* **Problem**:
Run through the data and copy out every line that mentions the word "none".
*** Input Section Begins ***
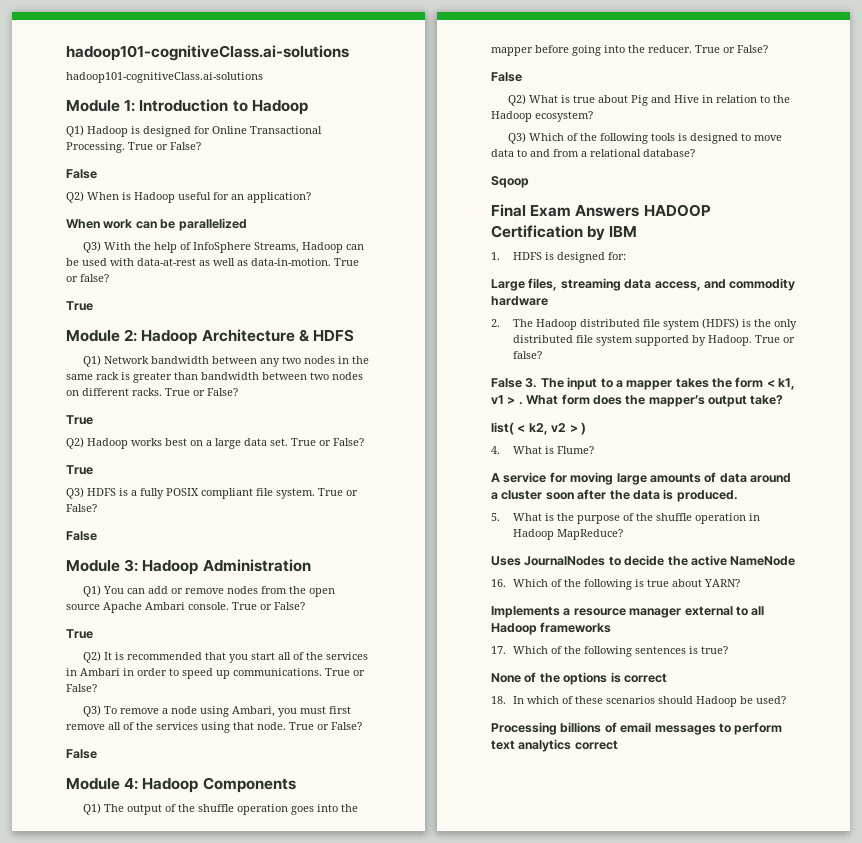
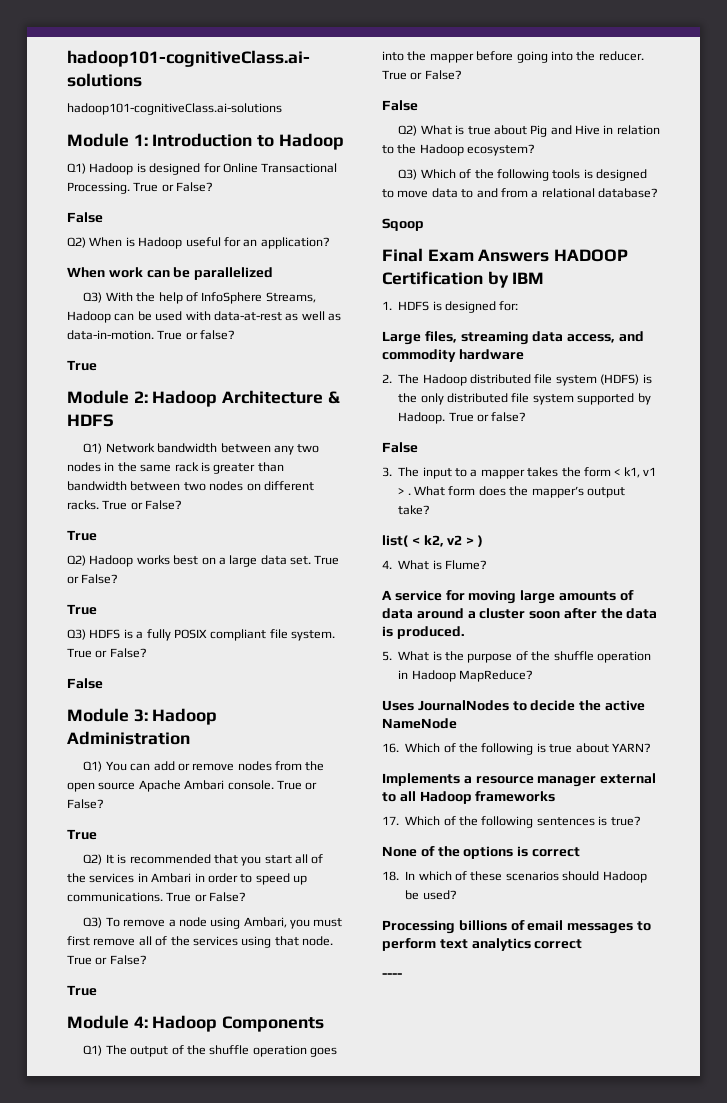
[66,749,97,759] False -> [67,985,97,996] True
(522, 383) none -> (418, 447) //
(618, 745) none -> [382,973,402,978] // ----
*** Input Section Ends ***
*** Input Section Begins ***
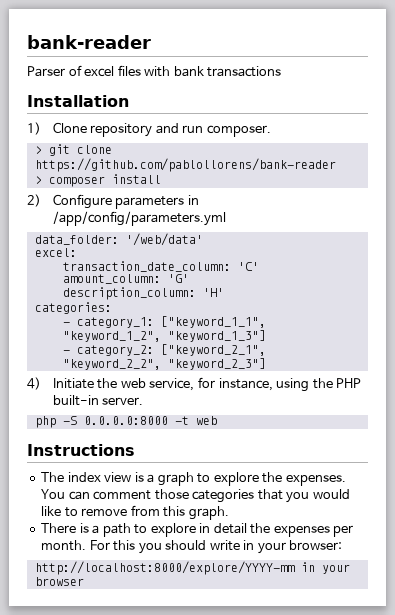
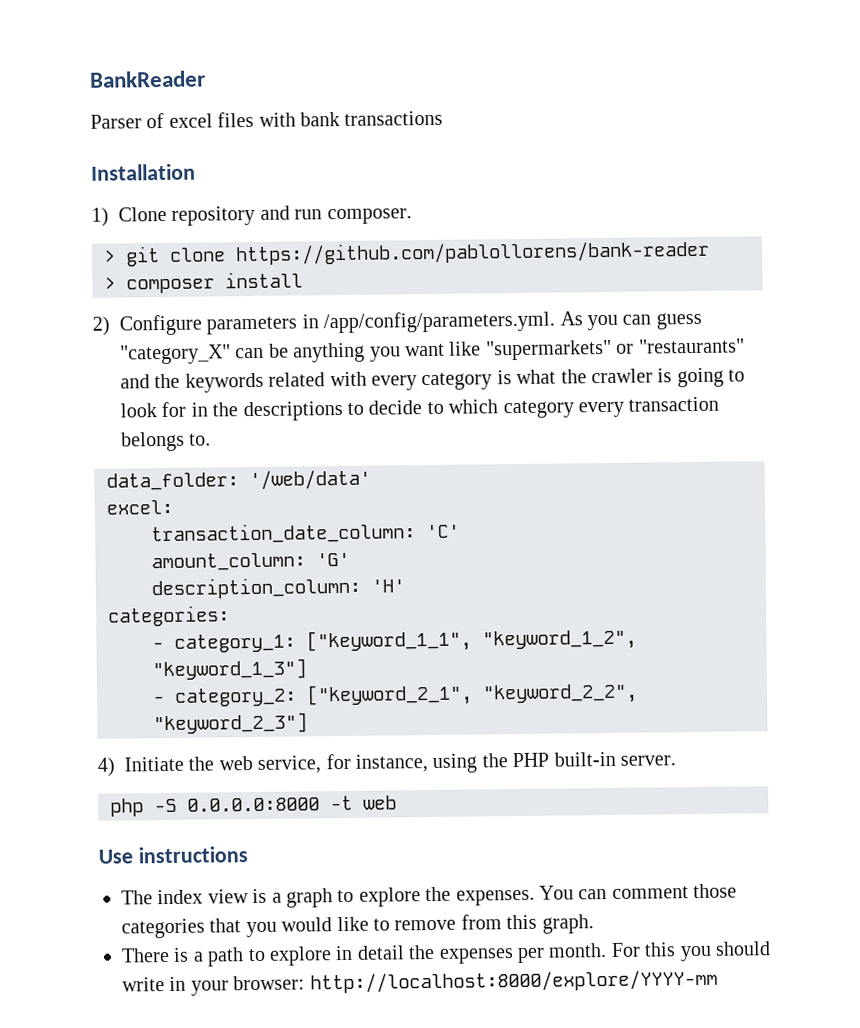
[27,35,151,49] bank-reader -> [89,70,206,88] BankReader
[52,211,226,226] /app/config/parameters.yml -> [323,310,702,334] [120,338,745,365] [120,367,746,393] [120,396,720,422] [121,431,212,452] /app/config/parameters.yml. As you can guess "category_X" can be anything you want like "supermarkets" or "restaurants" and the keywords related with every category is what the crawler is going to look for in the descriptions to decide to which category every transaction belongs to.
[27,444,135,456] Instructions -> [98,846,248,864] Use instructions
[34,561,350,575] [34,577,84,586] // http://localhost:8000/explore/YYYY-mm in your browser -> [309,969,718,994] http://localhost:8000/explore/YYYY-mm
*** Input Section Ends ***
* **Task output**:
(522, 383) none -> (418, 447) //
(618, 745) none -> [382,973,402,978] // ----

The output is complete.